What is expected — Only the pictures are to be left out; return the rest of the data exactly as it stands.

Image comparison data
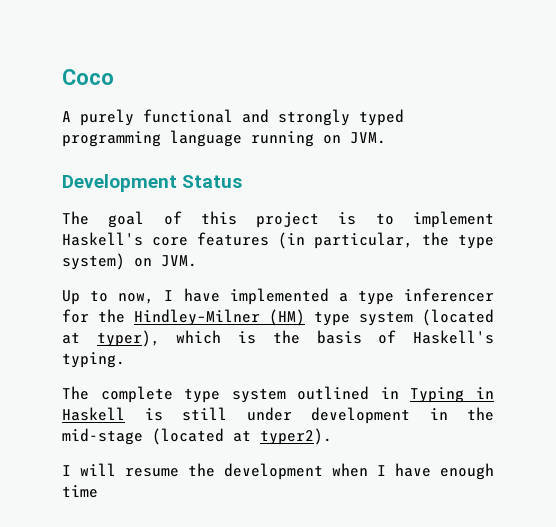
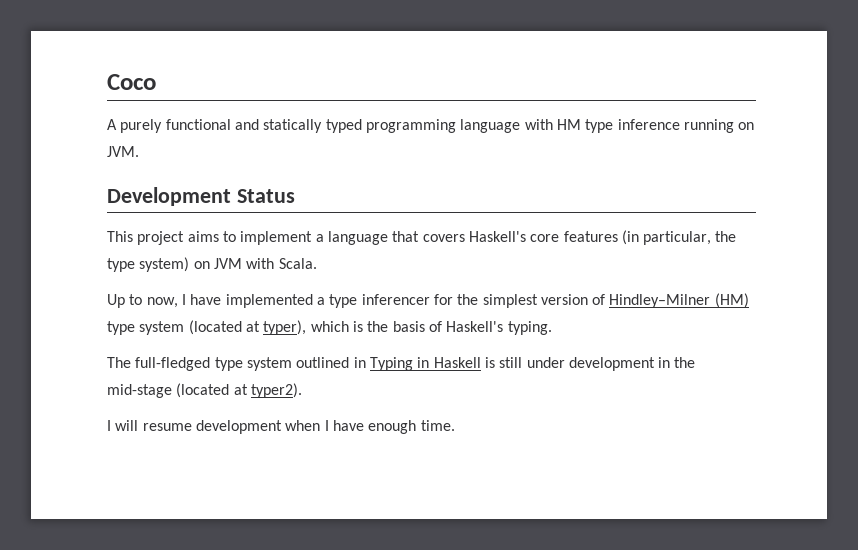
[278,109,350,126] strongly -> [263,119,323,133] statically
(242, 138) none -> [524,119,680,133] with HM type inference
[62,211,494,228] The goal of this project is to implement -> [107,231,465,245] This project aims to implement a language that covers
[161,255,197,267] JVM. -> [213,258,317,269] JVM with Scala.
(125, 316) none -> [482,294,606,308] simplest version of
[100,386,173,403] complete -> [135,357,211,371] full-fledged
[188,463,215,477] the -> (192, 427) none
[62,485,98,498] time -> [420,420,455,431] time.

Reply to the task —
[278,109,350,126] strongly -> [263,119,323,133] statically
(242, 138) none -> [524,119,680,133] with HM type inference
[62,211,494,228] The goal of this project is to implement -> [107,231,465,245] This project aims to implement a language that covers
[161,255,197,267] JVM. -> [213,258,317,269] JVM with Scala.
(125, 316) none -> [482,294,606,308] simplest version of
[100,386,173,403] complete -> [135,357,211,371] full-fledged
[188,463,215,477] the -> (192, 427) none
[62,485,98,498] time -> [420,420,455,431] time.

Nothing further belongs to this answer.